System One - Bethesda, MD
posted 3 months ago
The Site Reliability Engineer (SRE) position at ALTA IT Services is a critical role focused on ensuring the reliability, performance, and stability of production systems. The SRE will be responsible for deploying builds into production environments and leveraging their programming background to read and understand code, although no code remediation is required. A significant part of the role involves automating routine tasks to eliminate manual intervention, particularly in areas such as access management. The SRE will also be tasked with establishing and enhancing operational capabilities from the ground up, ensuring that the platform operates efficiently and effectively.
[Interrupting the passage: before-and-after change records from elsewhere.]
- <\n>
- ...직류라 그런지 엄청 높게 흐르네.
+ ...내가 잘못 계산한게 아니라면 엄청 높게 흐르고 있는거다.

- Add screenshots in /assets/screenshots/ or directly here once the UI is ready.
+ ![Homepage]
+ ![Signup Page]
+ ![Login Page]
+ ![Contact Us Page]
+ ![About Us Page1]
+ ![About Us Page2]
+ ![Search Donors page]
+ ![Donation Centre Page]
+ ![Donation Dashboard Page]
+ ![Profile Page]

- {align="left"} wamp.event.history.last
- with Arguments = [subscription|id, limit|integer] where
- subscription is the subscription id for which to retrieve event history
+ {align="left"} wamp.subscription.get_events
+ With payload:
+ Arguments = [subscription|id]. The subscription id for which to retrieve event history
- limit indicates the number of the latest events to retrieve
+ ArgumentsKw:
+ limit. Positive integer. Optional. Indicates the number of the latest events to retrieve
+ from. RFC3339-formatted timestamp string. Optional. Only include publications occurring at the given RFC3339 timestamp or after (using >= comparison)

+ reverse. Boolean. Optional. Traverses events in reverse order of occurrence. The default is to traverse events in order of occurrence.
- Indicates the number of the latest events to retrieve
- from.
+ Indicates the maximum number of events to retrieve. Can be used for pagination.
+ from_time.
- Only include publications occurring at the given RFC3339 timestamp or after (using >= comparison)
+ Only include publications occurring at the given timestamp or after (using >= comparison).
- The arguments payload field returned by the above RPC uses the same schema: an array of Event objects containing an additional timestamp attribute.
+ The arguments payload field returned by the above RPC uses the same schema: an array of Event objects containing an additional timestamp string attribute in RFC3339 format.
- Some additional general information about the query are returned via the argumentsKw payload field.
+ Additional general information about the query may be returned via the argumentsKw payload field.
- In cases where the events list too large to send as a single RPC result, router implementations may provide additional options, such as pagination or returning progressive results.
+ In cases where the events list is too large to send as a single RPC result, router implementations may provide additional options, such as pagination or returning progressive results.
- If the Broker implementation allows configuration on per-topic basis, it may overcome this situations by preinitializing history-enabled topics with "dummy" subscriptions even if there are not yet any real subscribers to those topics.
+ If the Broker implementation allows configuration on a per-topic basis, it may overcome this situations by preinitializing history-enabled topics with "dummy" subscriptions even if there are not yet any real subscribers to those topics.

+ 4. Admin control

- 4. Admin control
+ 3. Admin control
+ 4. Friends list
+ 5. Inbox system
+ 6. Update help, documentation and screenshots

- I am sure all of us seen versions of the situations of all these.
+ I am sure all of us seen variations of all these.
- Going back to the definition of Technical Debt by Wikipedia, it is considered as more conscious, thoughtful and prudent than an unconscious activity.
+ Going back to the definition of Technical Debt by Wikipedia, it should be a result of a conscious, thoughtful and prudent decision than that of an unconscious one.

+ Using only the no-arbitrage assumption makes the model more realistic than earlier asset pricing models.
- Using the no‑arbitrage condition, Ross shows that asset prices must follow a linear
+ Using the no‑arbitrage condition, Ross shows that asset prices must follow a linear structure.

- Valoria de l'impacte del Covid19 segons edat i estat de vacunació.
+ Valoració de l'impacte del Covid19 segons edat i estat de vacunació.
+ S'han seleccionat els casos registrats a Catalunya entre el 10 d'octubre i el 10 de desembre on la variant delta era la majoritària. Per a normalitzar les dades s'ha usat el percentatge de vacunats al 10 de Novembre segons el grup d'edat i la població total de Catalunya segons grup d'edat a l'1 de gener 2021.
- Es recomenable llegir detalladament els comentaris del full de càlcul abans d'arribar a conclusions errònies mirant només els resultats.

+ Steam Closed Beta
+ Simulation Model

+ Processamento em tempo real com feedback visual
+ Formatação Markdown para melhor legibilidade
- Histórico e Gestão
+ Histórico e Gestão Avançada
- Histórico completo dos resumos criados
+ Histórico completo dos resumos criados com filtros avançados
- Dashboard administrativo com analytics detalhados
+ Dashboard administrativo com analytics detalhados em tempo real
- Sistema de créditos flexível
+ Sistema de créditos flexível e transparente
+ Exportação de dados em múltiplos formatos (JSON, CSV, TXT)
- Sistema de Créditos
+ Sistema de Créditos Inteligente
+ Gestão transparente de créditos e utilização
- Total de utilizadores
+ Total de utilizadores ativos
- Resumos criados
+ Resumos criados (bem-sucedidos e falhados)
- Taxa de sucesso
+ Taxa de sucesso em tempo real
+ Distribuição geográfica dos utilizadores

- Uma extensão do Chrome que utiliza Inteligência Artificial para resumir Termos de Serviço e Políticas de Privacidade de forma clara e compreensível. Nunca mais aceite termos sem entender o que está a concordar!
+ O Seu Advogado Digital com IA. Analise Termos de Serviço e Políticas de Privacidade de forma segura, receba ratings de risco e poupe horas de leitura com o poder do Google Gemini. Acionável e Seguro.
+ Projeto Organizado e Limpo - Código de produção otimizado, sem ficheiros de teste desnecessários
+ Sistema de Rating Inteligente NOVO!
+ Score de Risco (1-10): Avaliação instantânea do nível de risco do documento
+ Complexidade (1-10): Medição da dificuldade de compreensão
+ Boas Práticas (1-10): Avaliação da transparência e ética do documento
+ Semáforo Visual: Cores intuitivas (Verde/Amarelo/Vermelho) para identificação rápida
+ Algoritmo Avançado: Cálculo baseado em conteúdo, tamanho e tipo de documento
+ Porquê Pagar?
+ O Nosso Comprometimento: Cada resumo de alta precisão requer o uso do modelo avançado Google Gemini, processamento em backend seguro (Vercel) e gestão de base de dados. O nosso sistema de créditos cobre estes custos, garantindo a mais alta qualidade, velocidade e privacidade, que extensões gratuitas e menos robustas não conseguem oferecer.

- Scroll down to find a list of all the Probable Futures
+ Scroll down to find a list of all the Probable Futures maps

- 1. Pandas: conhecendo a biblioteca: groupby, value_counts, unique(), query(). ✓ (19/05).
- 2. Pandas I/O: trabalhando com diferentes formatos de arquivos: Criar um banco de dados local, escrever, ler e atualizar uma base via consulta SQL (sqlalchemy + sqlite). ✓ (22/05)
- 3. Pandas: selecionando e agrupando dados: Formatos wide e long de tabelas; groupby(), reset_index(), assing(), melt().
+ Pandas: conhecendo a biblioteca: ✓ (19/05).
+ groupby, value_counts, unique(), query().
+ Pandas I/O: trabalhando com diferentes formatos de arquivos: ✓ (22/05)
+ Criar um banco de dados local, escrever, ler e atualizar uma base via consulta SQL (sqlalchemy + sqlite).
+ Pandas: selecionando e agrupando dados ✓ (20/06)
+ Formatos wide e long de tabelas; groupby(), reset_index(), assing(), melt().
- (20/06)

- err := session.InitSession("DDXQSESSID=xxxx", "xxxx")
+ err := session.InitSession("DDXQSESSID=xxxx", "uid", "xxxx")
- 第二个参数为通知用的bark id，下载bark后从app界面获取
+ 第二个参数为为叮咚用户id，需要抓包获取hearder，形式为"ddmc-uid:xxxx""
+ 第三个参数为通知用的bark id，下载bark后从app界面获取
In addition to deployment and automation, the SRE will triage and troubleshoot issues, identifying root causes of errors such as 403 errors. Effective incident management is crucial, as the SRE will oversee the development, testing, and staging environments, ensuring that all systems are functioning optimally. The role requires a proactive mindset focused on automation and efficiency, with a strong emphasis on leveraging modern technologies and practices to improve system reliability and performance. The ideal candidate will have relevant education and experience in Site Reliability Engineering, with a solid technical stack that includes AWS, Kubernetes, Python, Shell scripting, and experience with GitHub Actions or Jenkins for automated test scripts. This position is a contract-to-hire opportunity, providing a pathway to a permanent role for the right candidate.